Absa Capital, which is affiliated to Barclays, lowered its 2013 gross domestic product (GDP) forecast for South Africa from 2.7% to 2.3%, making it the latest in a number of recent downward revisions for Africa’s largest economy.
Economist Peter Worthington said that recent Chinese economic data pointed to slower growth than had been forecast previously. He even warned of downside risks to the bank’s recently revised 7.4% GDP outlook for the world’s second-largest economy – previously Barclays had forecast that China would expand by 8% in 2013. Overall, the group is forecasting global growth of 3.1% in 2013 and 3.8% in 2014.
China’s official Purchasing Managers’ Index (PMI) dropped to 50.1 in June from 50.8 in May, the index’s lowest level in four months. In addition, a separate PMI produced by HSBC and Markit Economics fell to 48.2, a nine-month low and below the 50 reading, which divides expanding activity from a contraction.
China is South Africa’s largest trading partner and a key buyer of commodities such as platinum-group metals, gold, coal and iron-ore, which together account for 41% of South Africa’s yearly exports.
Its slowdown has been linked with its structural reforms that seek to improve economic efficiency and alter the economy’s investment- and resources-heavy balance in favour of higher contributions from the Chinese consumers.
Worthington said there was a risk that China could slow more rapidly than had been expected, which would have “massive implications for South Africa, because of the impact on commodity prices”.
Besides the weaker PMI, business confidence in China had also deteriorated markedly and had diverged strongly from economies such as the US and Japan, where confidence levels were stronger.
This weakness was likely to weigh on the outlook for the rand and South Africa’s current account performance, owing to the sensitivity of commodity demand and prices to Chinese growth.
“South Africa’s exports are volume constrained in some cases and are experiencing price declines in most cases,” Absa Capital adds, noting that the terms-of-trade were shifting against South Africa – a trend that could intensify in light of China’s performance.
Imports, by contrast, would continue to swell largely as a result of imports associated with the country’s public-sector-led infrastructure programme. The bank estimates that nearly R1.1-trillion would be spent on infrastructure in the coming three years, with Worthington describing it as the “only growth show in town”.
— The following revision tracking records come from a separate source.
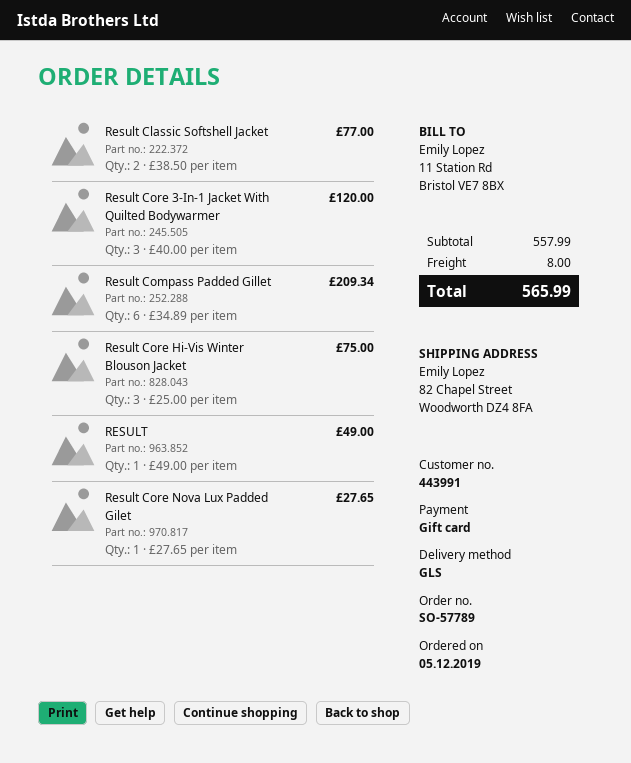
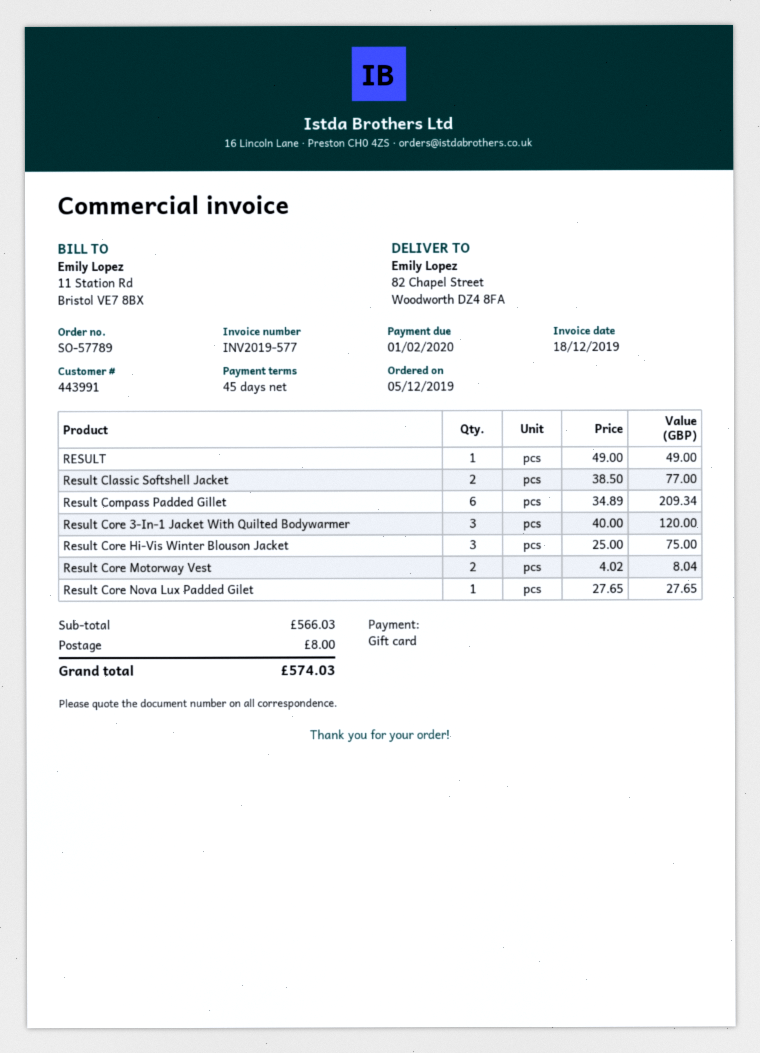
Result Core Motorway Vest: none -> 2 x 4.02 = 8.04
subtotal: 557.99 -> 566.03
total: 565.99 -> 574.03

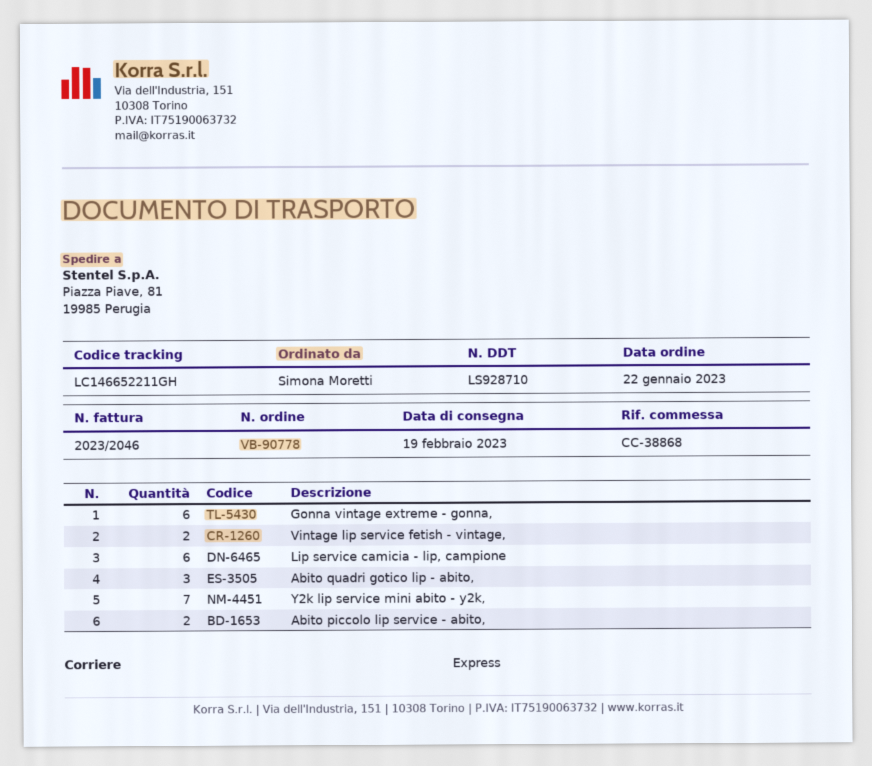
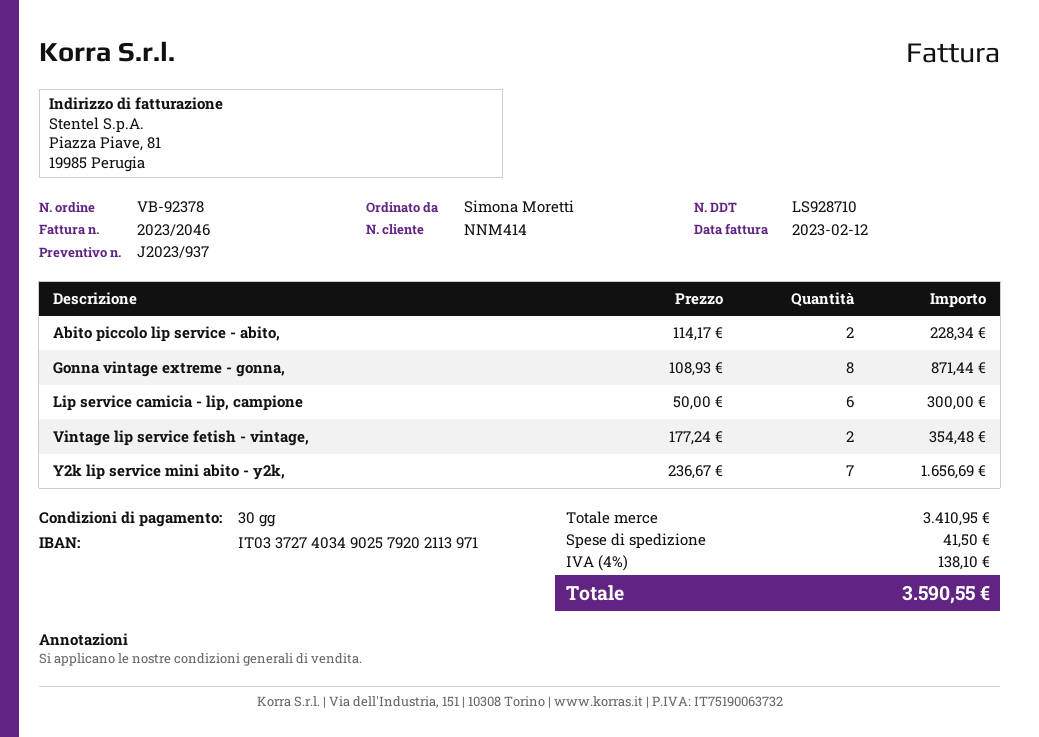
order number: VB-90778 -> VB-92378
Gonna vintage extreme - gonna,: 6 -> 8
Abito quadri gotico lip - abito,: 3 -> none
The rand, meanwhile, had entered what the bank’s currency strategist Michael Keenan described as a ‘perfect storm’ of domestic and external factors, with a slowdown in Chinese demand posing a significant downside risk.
“We now find ourselves in a strong-dollar environment, which is unlikely to fade as long as there are heightened expectations that the Federal Reserve is going to scale back on its quantitative easing,” Keenan outlined.
Coupled with domestic issues such as labour-market instability, uncertainty over the future of the National Development Plan and the current account and fiscal deficits, the rand was likely to come under sustained pressure.
Keenan expects the unit to weaken to R10.50 to the dollar in the coming three months, before making a sluggish recovery to around R10 by the second quarter of 2014.